[Front-end code edit data]

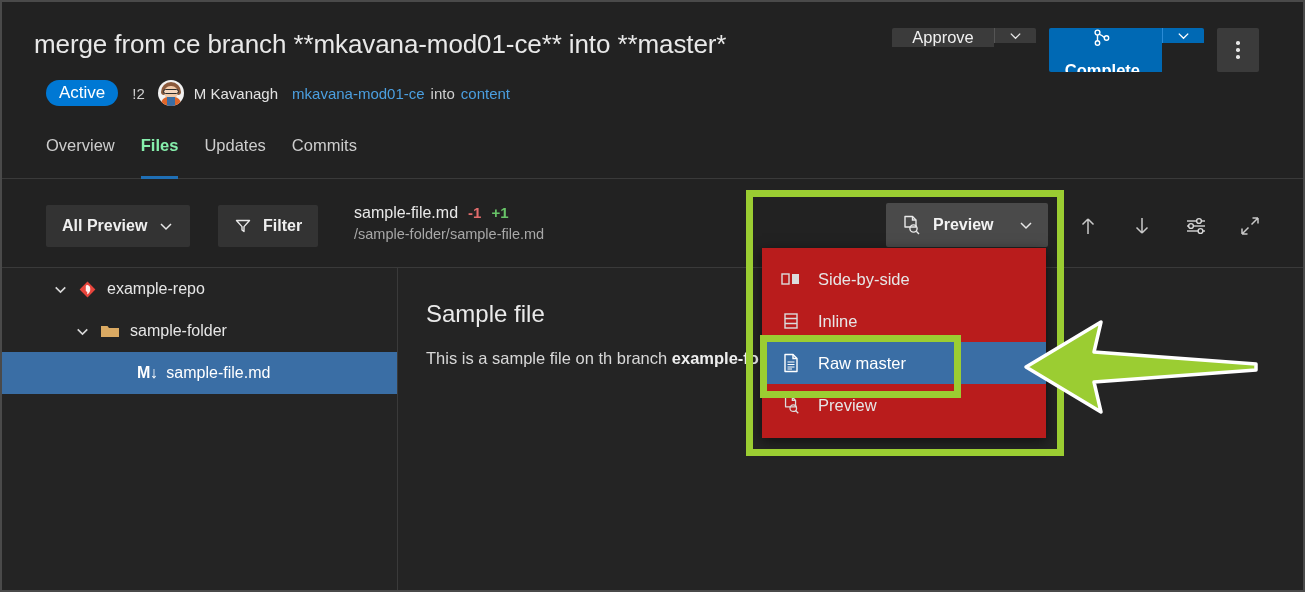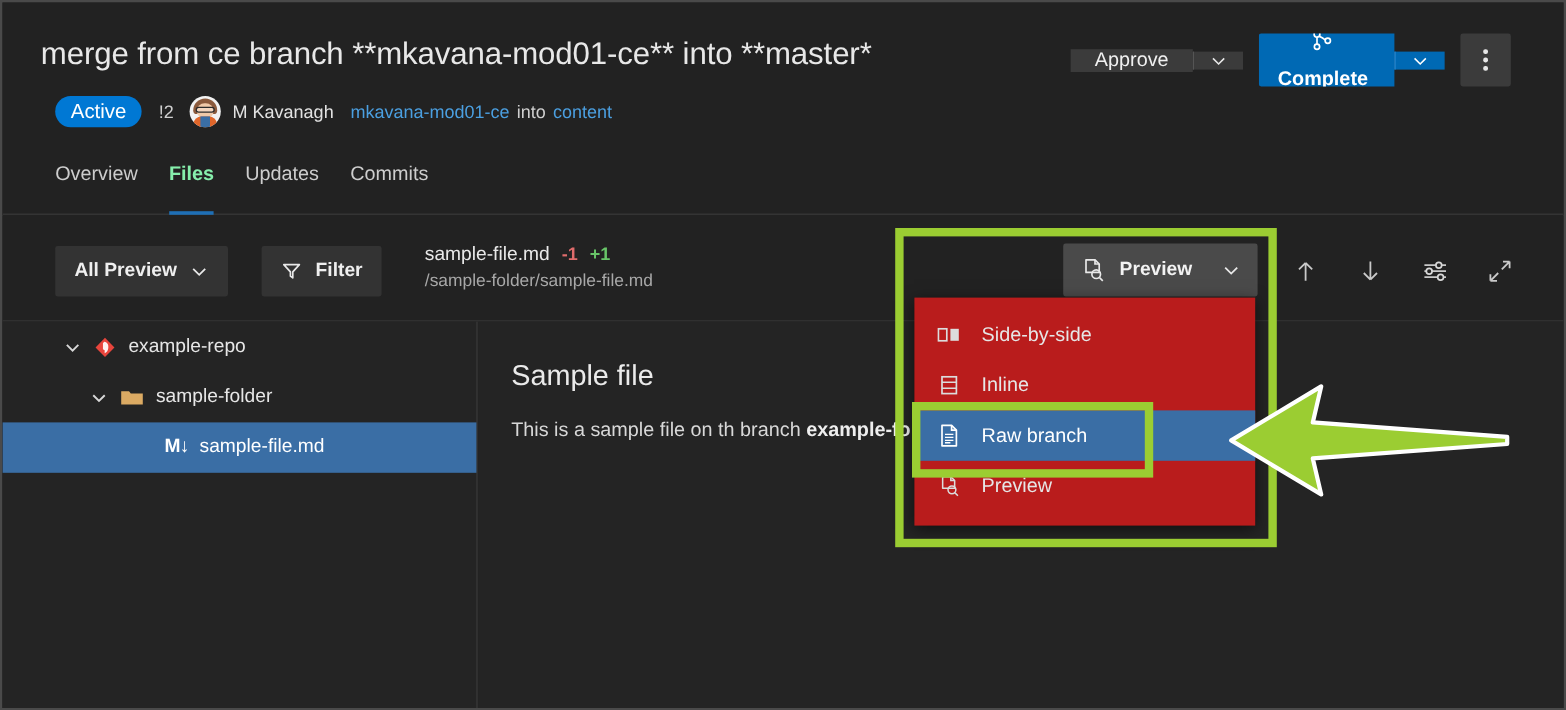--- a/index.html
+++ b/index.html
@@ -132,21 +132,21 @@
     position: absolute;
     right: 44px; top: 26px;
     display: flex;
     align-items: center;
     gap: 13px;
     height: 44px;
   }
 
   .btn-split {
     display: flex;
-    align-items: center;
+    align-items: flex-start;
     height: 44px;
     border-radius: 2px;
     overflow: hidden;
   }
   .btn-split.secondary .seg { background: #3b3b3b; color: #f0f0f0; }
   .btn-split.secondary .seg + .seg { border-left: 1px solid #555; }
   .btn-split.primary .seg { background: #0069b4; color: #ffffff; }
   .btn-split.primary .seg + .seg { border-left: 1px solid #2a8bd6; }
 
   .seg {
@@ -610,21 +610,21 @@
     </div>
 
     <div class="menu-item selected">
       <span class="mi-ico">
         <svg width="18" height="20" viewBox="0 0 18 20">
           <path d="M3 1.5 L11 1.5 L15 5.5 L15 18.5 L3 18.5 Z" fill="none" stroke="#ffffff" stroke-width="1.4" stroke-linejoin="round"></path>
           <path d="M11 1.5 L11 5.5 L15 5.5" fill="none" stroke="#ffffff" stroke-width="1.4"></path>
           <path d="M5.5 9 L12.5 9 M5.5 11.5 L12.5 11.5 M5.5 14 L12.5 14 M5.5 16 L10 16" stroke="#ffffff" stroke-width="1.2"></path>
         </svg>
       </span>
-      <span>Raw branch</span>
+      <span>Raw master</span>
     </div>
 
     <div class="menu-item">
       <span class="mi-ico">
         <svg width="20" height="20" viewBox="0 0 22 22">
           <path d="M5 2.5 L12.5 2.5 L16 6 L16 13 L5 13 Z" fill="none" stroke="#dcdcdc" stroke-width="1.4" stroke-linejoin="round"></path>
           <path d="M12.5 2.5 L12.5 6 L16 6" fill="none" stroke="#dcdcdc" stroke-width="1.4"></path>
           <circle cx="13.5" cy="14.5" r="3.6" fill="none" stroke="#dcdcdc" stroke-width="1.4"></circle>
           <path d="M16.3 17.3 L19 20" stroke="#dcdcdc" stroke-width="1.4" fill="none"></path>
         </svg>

--

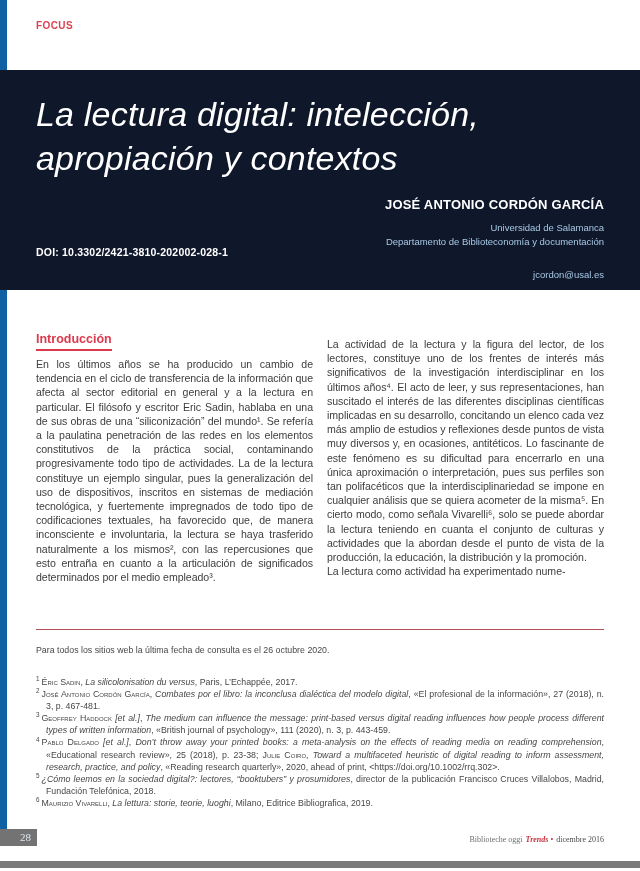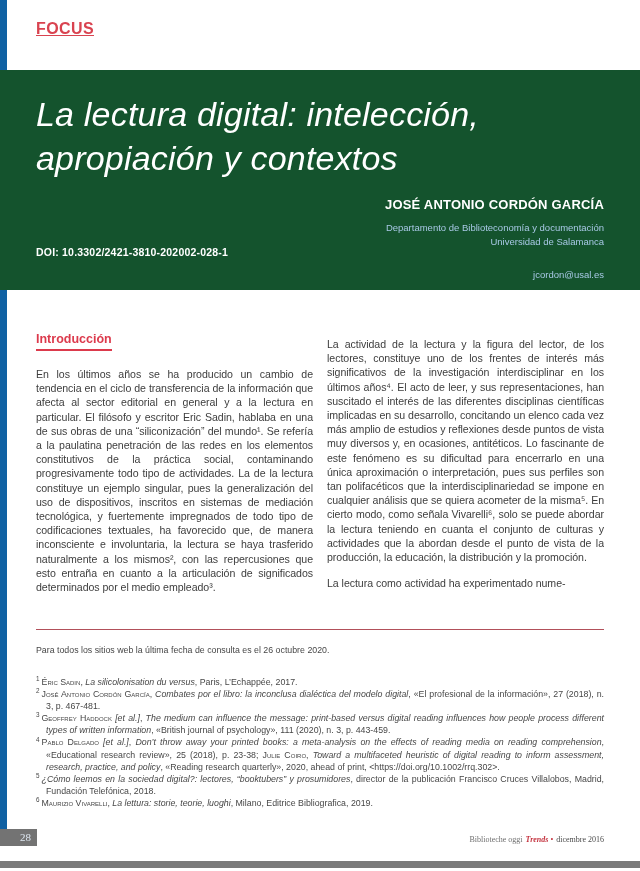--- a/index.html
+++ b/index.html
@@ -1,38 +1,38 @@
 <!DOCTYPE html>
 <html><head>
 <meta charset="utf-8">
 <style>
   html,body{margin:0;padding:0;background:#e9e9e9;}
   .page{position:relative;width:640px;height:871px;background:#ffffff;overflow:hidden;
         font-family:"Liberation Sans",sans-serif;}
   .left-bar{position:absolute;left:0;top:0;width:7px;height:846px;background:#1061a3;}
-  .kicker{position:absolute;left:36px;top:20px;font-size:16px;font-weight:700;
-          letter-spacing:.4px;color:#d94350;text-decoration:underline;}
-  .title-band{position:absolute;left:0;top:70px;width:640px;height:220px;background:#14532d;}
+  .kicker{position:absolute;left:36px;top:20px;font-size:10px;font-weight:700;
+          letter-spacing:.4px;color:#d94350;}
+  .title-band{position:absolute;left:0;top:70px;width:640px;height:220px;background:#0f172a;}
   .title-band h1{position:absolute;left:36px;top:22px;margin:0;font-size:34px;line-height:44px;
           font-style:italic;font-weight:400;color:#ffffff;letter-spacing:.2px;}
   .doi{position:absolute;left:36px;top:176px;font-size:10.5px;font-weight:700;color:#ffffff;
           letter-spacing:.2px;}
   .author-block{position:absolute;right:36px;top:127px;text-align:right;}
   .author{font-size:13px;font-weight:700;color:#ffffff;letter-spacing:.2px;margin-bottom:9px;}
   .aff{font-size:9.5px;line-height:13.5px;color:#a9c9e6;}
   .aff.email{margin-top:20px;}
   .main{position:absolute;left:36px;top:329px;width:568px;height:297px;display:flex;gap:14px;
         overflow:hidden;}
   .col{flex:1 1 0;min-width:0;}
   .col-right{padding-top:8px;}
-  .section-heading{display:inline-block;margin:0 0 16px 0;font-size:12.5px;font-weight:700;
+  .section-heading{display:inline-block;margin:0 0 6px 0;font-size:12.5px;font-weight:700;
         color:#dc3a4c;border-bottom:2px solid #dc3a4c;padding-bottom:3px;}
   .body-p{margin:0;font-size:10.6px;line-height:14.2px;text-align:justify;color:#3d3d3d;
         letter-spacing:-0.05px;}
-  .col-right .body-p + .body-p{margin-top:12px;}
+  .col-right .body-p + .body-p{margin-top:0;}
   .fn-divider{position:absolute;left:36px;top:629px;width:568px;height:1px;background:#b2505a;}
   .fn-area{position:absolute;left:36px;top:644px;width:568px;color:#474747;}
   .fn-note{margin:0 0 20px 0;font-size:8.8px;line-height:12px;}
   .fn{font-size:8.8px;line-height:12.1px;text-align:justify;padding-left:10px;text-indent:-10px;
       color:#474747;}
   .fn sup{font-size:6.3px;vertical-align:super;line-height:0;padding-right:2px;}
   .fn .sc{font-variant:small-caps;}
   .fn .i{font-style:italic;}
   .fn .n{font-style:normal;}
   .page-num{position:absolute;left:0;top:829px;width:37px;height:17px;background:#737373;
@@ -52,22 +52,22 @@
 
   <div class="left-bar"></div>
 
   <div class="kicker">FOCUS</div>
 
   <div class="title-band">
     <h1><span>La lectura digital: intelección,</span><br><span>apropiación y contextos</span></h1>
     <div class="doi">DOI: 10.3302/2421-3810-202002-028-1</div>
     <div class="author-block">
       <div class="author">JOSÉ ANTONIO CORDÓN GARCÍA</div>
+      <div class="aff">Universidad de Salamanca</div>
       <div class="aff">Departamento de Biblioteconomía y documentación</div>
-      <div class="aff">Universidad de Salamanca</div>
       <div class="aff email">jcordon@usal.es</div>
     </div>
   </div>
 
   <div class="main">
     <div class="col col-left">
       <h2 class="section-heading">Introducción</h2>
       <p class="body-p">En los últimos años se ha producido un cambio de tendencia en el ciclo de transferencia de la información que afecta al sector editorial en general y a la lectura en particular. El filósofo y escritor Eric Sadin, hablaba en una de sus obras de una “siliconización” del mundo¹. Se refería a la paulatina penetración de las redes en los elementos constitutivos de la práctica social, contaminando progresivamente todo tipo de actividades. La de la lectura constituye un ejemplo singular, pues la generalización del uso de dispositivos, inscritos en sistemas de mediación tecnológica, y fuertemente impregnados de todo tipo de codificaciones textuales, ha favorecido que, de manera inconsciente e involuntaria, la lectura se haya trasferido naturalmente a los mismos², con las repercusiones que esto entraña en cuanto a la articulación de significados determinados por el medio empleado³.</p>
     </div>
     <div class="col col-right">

---

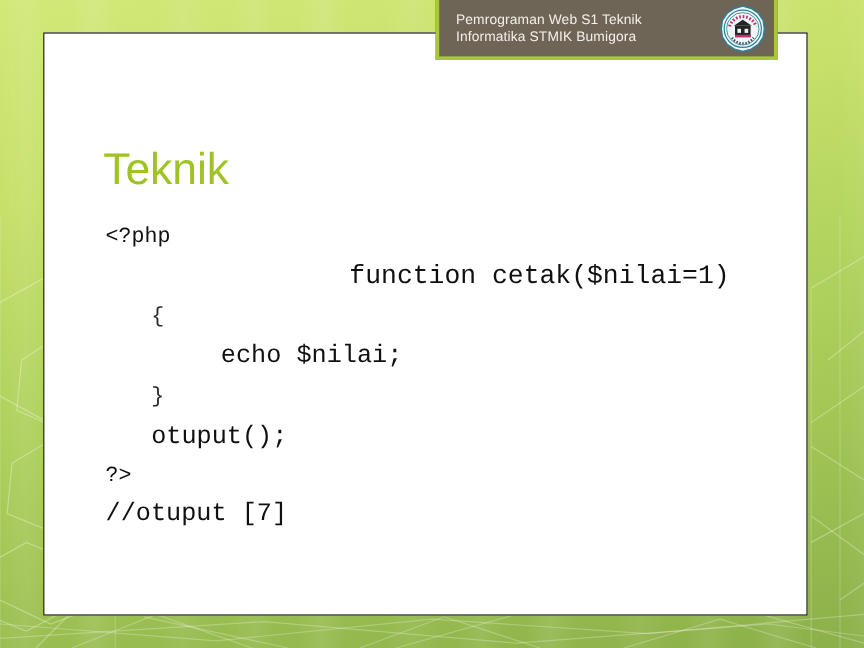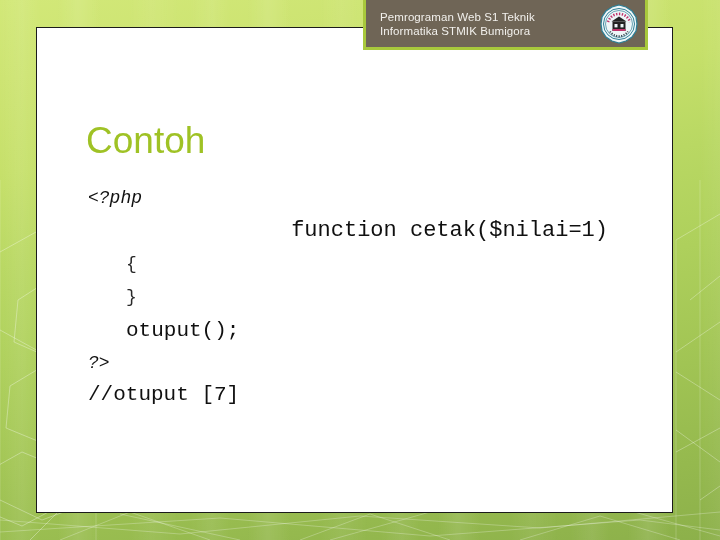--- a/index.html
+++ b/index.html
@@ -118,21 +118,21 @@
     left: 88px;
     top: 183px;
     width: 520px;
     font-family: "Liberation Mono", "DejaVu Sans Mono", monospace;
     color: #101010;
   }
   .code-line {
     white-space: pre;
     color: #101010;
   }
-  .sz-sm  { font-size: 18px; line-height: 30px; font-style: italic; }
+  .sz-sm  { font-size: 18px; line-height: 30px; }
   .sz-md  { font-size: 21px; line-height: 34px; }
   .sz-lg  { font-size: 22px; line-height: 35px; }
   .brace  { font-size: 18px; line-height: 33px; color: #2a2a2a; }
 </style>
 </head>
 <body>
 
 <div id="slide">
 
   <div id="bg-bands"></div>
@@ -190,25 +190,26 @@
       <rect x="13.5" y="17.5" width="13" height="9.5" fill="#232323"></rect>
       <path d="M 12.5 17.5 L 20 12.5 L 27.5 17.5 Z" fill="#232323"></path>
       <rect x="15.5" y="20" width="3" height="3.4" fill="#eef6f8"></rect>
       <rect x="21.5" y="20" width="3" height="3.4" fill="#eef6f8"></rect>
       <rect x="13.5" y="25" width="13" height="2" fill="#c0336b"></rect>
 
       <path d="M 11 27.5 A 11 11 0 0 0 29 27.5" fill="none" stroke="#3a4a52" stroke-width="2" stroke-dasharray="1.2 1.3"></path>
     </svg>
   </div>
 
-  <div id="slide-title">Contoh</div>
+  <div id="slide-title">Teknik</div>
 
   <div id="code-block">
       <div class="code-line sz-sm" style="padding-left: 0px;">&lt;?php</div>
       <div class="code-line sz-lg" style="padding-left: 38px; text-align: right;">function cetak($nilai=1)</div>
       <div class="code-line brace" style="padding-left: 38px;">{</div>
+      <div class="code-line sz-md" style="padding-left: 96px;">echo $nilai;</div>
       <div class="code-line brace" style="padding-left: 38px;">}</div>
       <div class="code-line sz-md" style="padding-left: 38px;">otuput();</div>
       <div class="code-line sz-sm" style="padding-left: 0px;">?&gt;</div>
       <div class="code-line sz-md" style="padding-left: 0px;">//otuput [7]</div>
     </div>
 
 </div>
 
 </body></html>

Task directions -
Where does "nilai" appear in the records above? Copy each line that holds it.

Solution for this problem -
       <div class="code-line sz-lg" style="padding-left: 38px; text-align: right;">function cetak($nilai=1)</div>
+      <div class="code-line sz-md" style="padding-left: 96px;">echo $nilai;</div>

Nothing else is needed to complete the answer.